The 1921 Suriname Census (held at the National Archives of the Netherlands, accessible via openarchieven.nl) contains the following confirmed Lashley registrations:
1921 Census:
F. Lashley, b. 1872 — Nickerie, Kring II (Francis O’Neil)
M. Lashley, b. 1885 — Nickerie, Kring II (sibling of Francis? or another branch)
A.B.C. Lashley, b. 1910 — Paramaribo, Kring III (Alice Beatrice Carolina)
Th.M.H. Lashley, b. 1912 — Nickerie, Kring II, Hernhutterstraat (Thelma)
W.Th. Lashley, b. 1885 — Cottica (separate branch)
J.G. Lashley, b. 1891 — Paramaribo, Kring XII
1950 Census:
Emma Clementina Lashley — parents: Francis Ontel [O’Neil] Lashley & Johanna Gerhardina Cornelia Samuel
Willem Douglas Lashley — son of Joseph Henry Lashley & Josephina Bernstijn (cousin line?)
Helene Josefine Lashley — daughter of James Nathaniel Lashley & Augusta Josefine Comvalius (another branch)
The 1950 census entries for Willem Douglas Lashley and Helene Josefine Lashley suggest additional Lashley branches in Suriname, possibly representing other children of George Francis P. Lashley, or a parallel Lashley migration from Barbados. These lines have not yet been connected to the main trunk.
1. George Francis and the dental practice. The 1975 fire in Paramaribo destroyed Hotel Lashley, a Dr. Lashley’s dental practice, and Emma’s pharmacy simultaneously. George Francis Jr. is recorded as having married in Maryland in 1922, suggesting early emigration to the United States, yet some sources associate him with the Paramaribo dental practice. Did George return to Suriname after living in the US? Or was the dentist a different Dr. Lashley—perhaps one of his children or another sibling? This needs to be confirmed with your mother-in-law.
2. Origins of George Francis P. Lashley in Barbados. His parentage and the route by which he arrived in Nickerie (before or after the 1863 abolition of slavery in Suriname) are not yet traced. This would require research in Barbadian parish records (particularly St. Philip’s and Christ Church), Surinamese notarial records, or the plantation registers held at the Nationaal Archief in The Hague.
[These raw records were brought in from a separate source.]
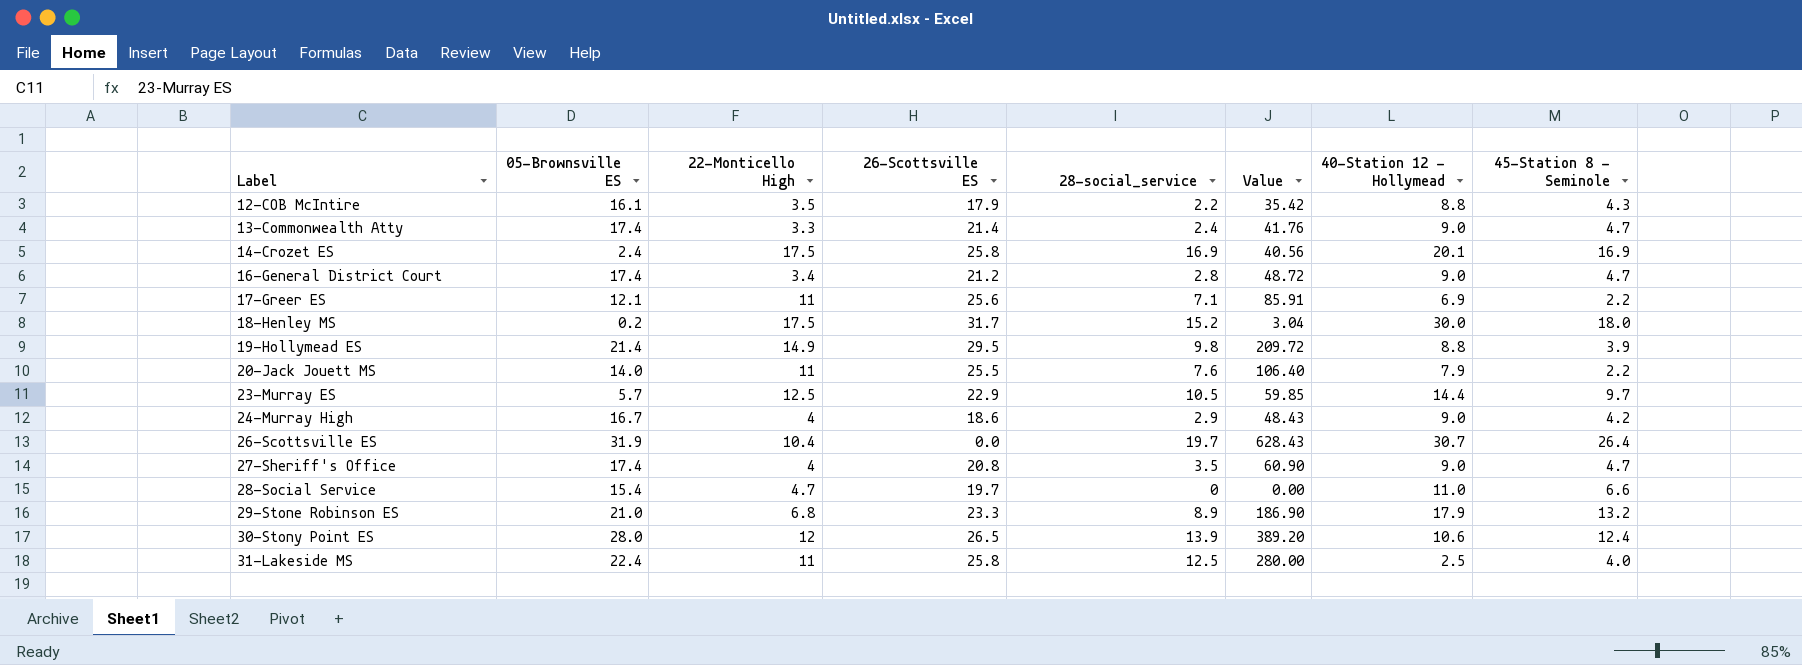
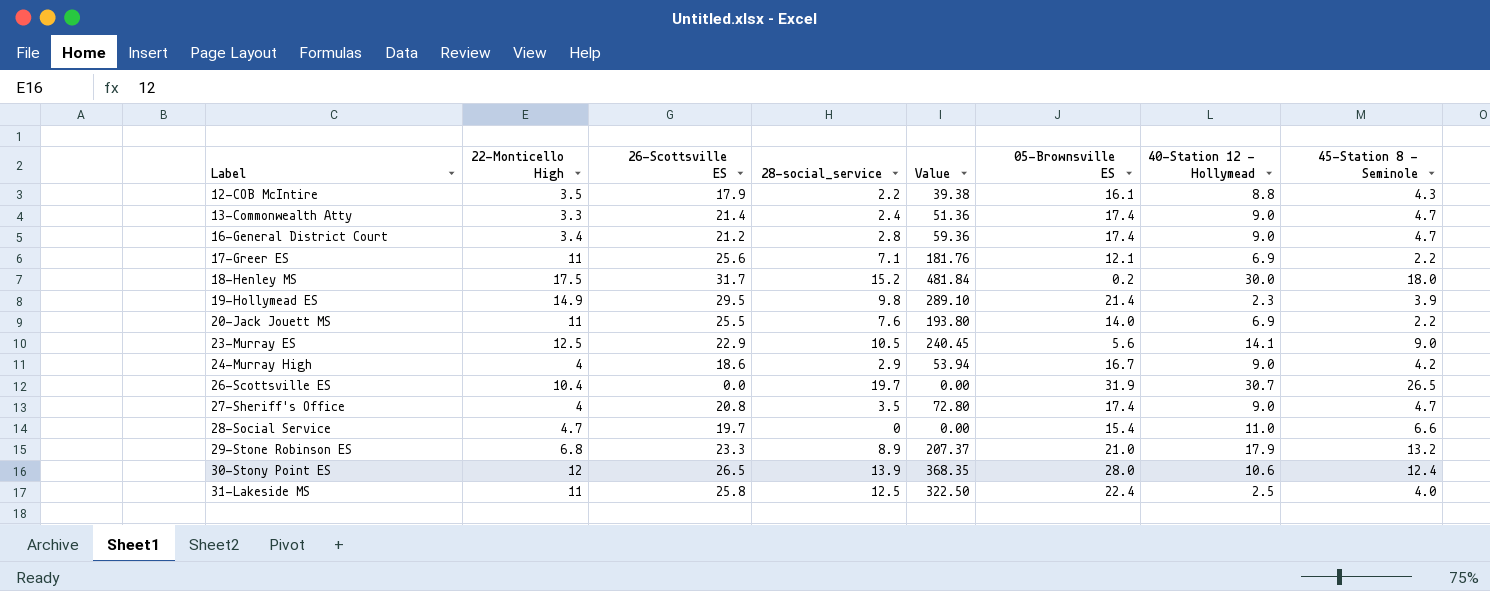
column Value | formula: [05-Brownsville ES] * [28-social_service] -> [26-Scottsville ES] * [28-social_service]
column 05-Brownsville ES | position: 2 -> 6
row 14-Crozet ES: 2.4 | 17.5 | 25.8 | 16.9 | 40.56 | 20.1 | 16.9 -> none
19-Hollymead ES | 40-Station 12 - Hollymead: 8.8 -> 2.3
20-Jack Jouett MS | 40-Station 12 - Hollymead: 7.9 -> 6.9
23-Murray ES | 05-Brownsville ES: 5.7 -> 5.6
23-Murray ES | 40-Station 12 - Hollymead: 14.4 -> 14.1
23-Murray ES | 45-Station 8 - Seminole: 9.7 -> 9.0
26-Scottsville ES | 45-Station 8 - Seminole: 26.4 -> 26.5

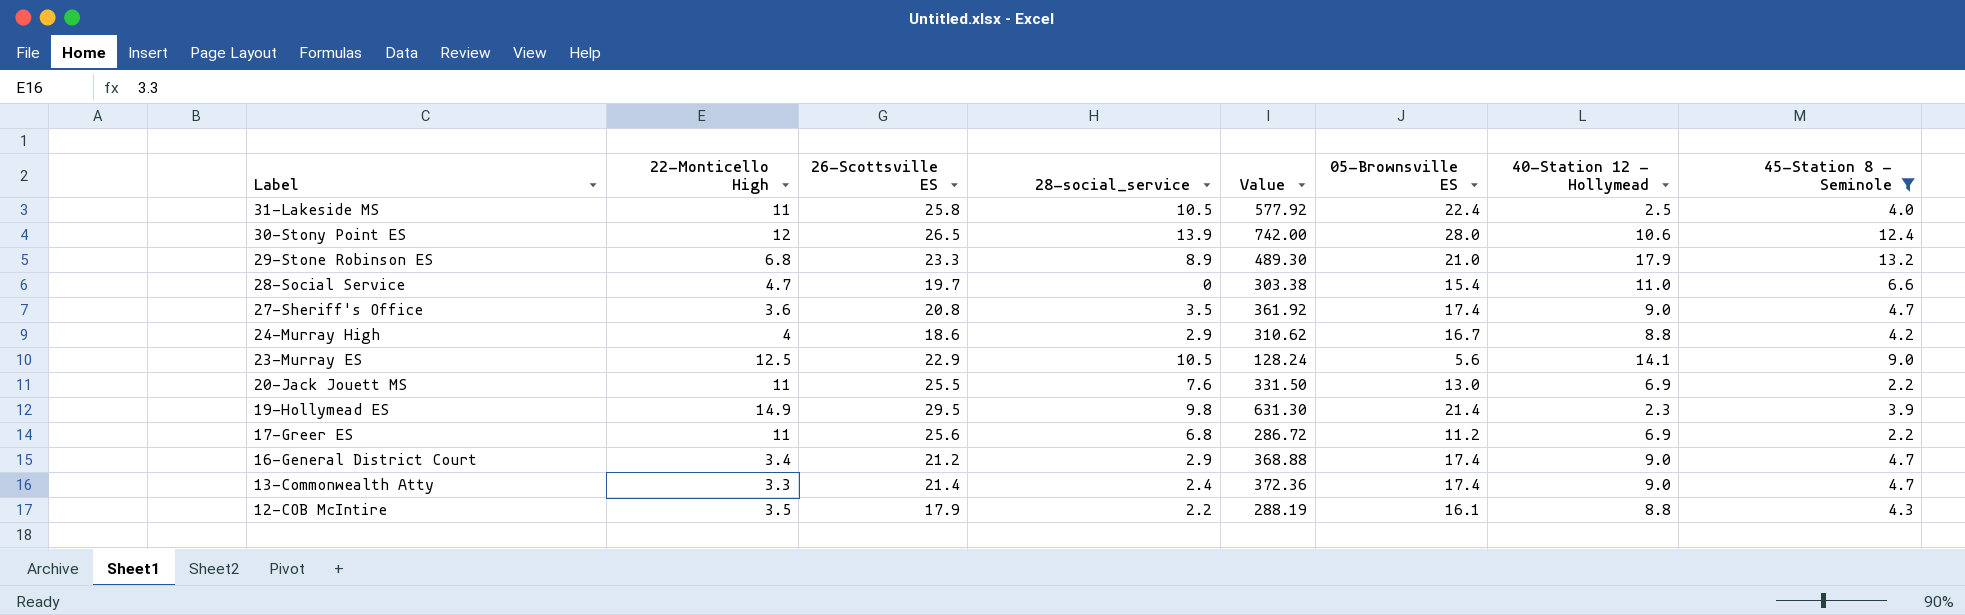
filter: none -> 45-Station 8 - Seminole <= 13.2
row order: Label ascending -> Label descending
column Value | formula: [26-Scottsville ES] * [28-social_service] -> [26-Scottsville ES] * [05-Brownsville ES]
31-Lakeside MS | 28-social_service: 12.5 -> 10.5
27-Sheriff's Office | 22-Monticello High: 4 -> 3.6
24-Murray High | 40-Station 12 - Hollymead: 9.0 -> 8.8
20-Jack Jouett MS | 05-Brownsville ES: 14.0 -> 13.0
17-Greer ES | 28-social_service: 7.1 -> 6.8
17-Greer ES | 05-Brownsville ES: 12.1 -> 11.2
16-General District Court | 28-social_service: 2.8 -> 2.9

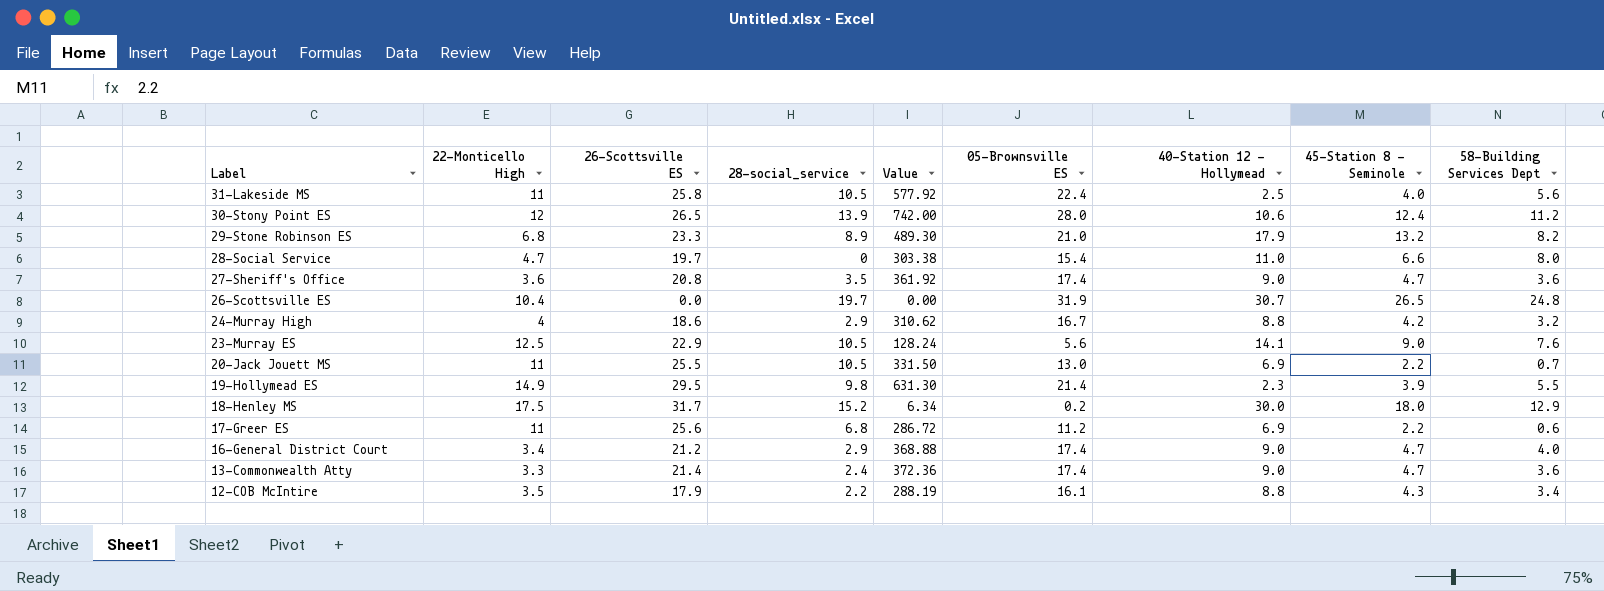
filter: 45-Station 8 - Seminole <= 13.2 -> none
column 58-Building Services Dept | position: none -> 9
20-Jack Jouett MS | 28-social_service: 7.6 -> 10.5

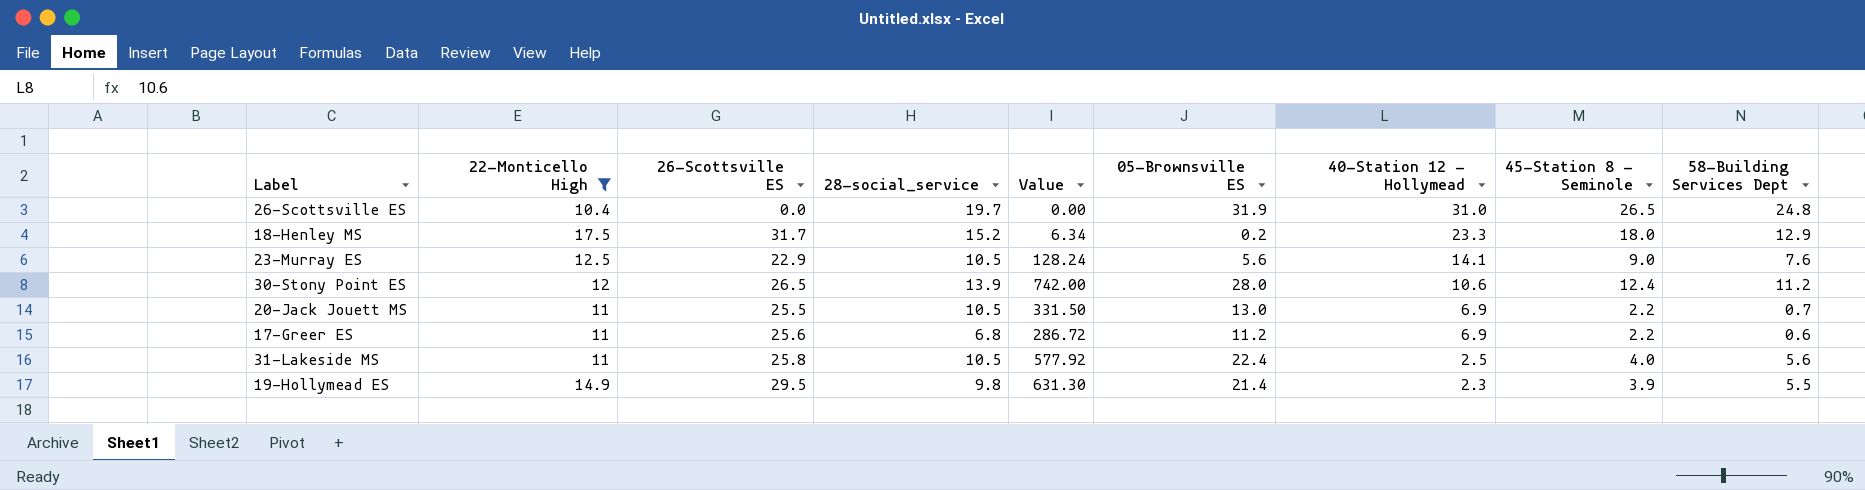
filter: none -> 22-Monticello High >= 10.4
row order: Label descending -> 40-Station 12 - Hollymead descending
26-Scottsville ES | 40-Station 12 - Hollymead: 30.7 -> 31.0
18-Henley MS | 40-Station 12 - Hollymead: 30.0 -> 23.3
3. Alexandrina Leetz’s death date. Sources give either c. 1911 or 1923. If 1923, she would have been approximately 89 years old—not impossible, but unusual for the era. No death certificate has been located.
4. The “O’Neill” question. Was the father (George Francis P. Lashley) also known as O’Neill? Or is the O’Neill in Francis’s name a maternal or middle-name element from a different source? The suriname.nu article describes the father as “an O’Neill,” while MyHeritage family trees compiled by descendants consistently use “George Francis P. Lashley.” The most likely resolution is a compound name.
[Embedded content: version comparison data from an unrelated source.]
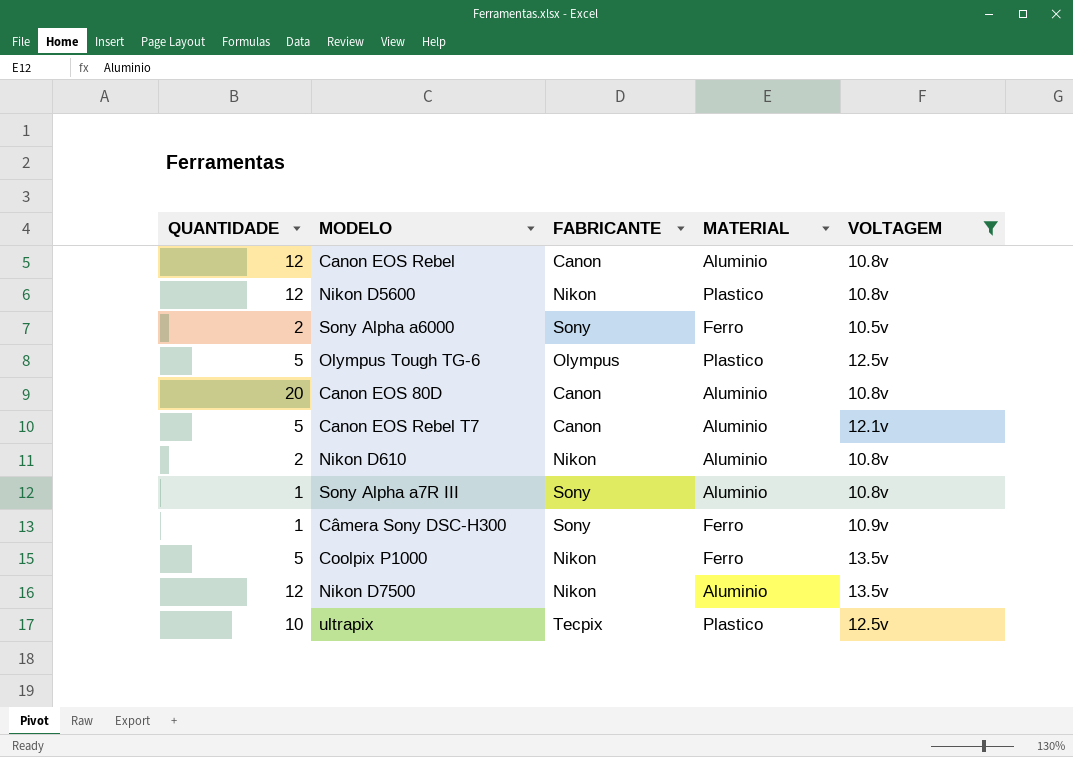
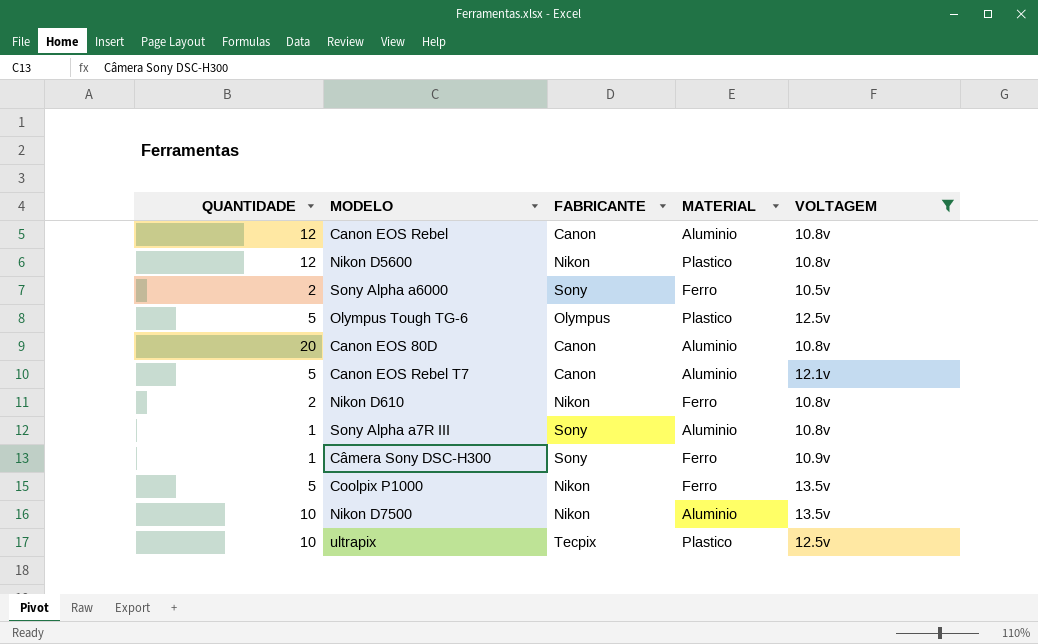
Nikon D610 | MATERIAL: Aluminio -> Ferro
Nikon D7500 | QUANTIDADE: 12 -> 10

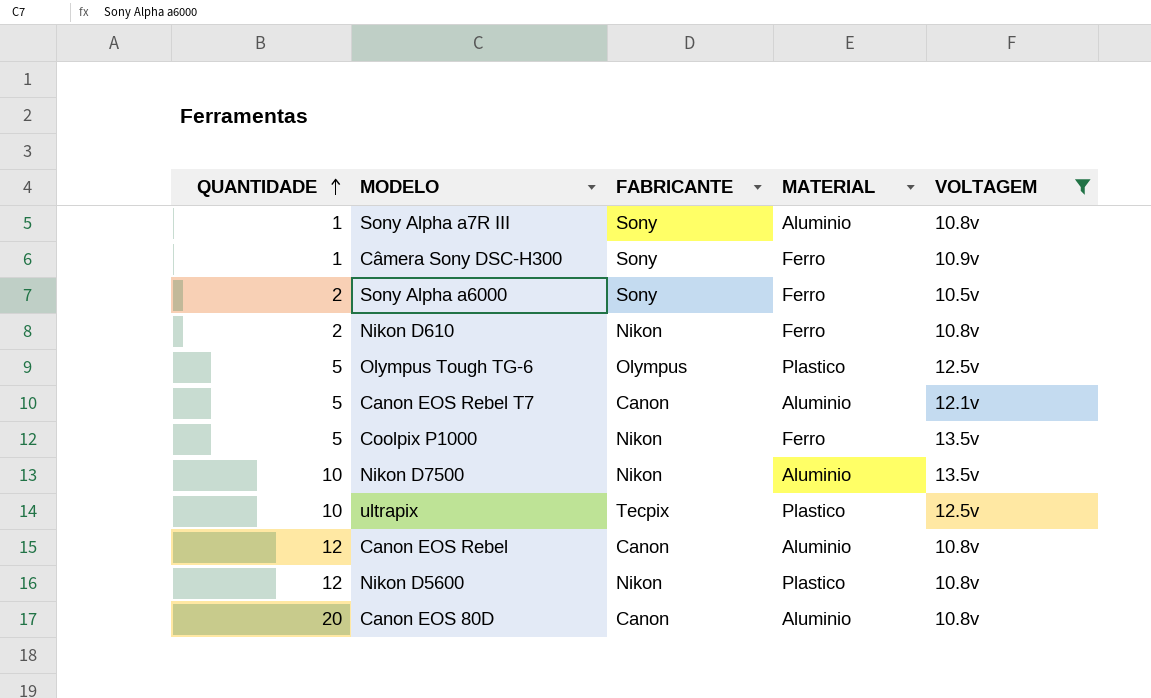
row order: none -> QUANTIDADE ascending

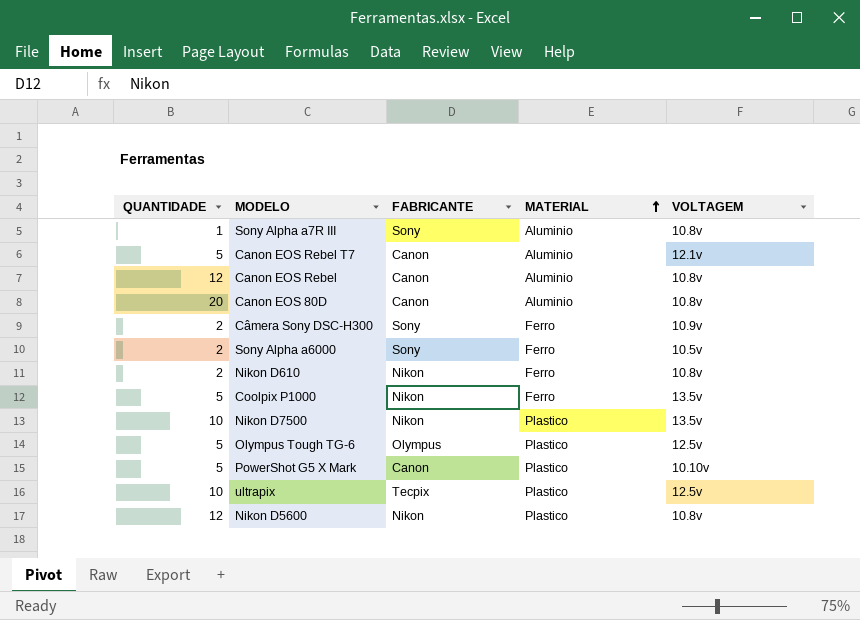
filter: VOLTAGEM != 10.10v -> none
row order: QUANTIDADE ascending -> MATERIAL ascending
Câmera Sony DSC-H300 | QUANTIDADE: 1 -> 2
Nikon D7500 | MATERIAL: Aluminio -> Plastico

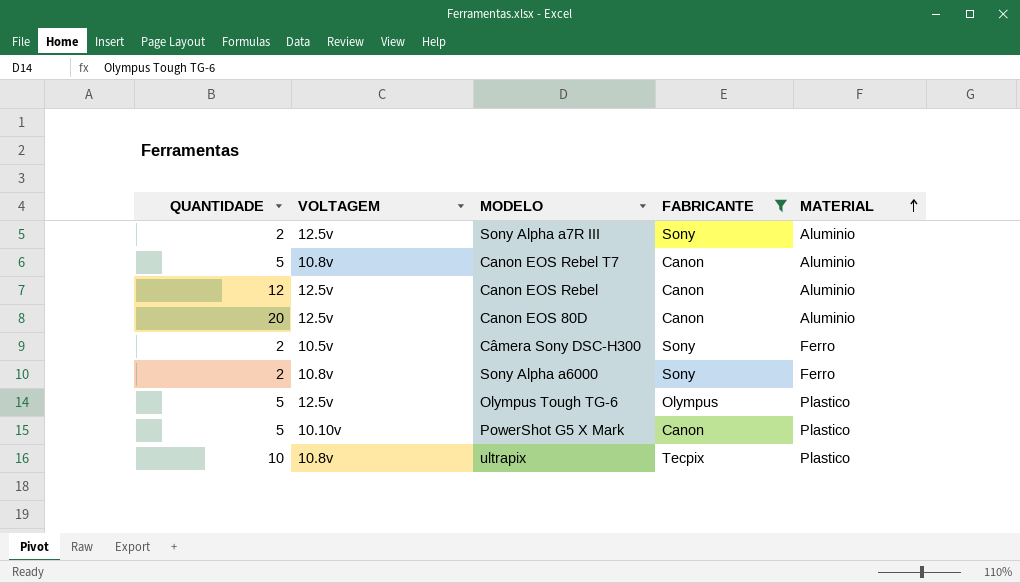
filter: none -> FABRICANTE != Nikon
column VOLTAGEM | position: 5 -> 2
Sony Alpha a7R III | QUANTIDADE: 1 -> 2
Sony Alpha a7R III | VOLTAGEM: 10.8v -> 12.5v
Canon EOS Rebel T7 | VOLTAGEM: 12.1v -> 10.8v
Canon EOS Rebel | VOLTAGEM: 10.8v -> 12.5v
Canon EOS 80D | VOLTAGEM: 10.8v -> 12.5v
Câmera Sony DSC-H300 | VOLTAGEM: 10.9v -> 10.5v
Sony Alpha a6000 | VOLTAGEM: 10.5v -> 10.8v
ultrapix | VOLTAGEM: 12.5v -> 10.8v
5. The other Lashley branches. The 1950 census records mention Joseph Henry Lashley (father of Willem Douglas) and James Nathaniel Lashley (father of Helene Josefine). Are these siblings of Francis O’Neil? Other children of George Francis P. Lashley? Or a separate Barbadian Lashley migration? Tracing these lines could widen the family tree considerably.
6. The FamilySearch document. FamilySearch holds a 37-page document titled “The Lashley Family History” by Theodore Lashley (b. 1877). His connection to the Surinamese branch is not clear but would be worth investigating.
Nationaal Archief, The Hague — Holds Suriname colonial registers, plantation records, and emancipation-era manumission documents, including the Surinamese Slave Registers (1830–1863).
National Archives of Suriname, Paramaribo — Civil registration records (births, marriages, deaths).
Delpher.nl — Digitised Dutch-language Surinamese newspapers (De Ware Tijd, Het Nieuws) containing multiple Lashley mentions.
FamilySearch Library — Holds the 37-page Lashley Family History by Theodore Lashley (b. 1877).
Barbados Department of Archives — Parish records for St. Philip’s and Christ Church, where the earliest Barbadian Lashleys are documented.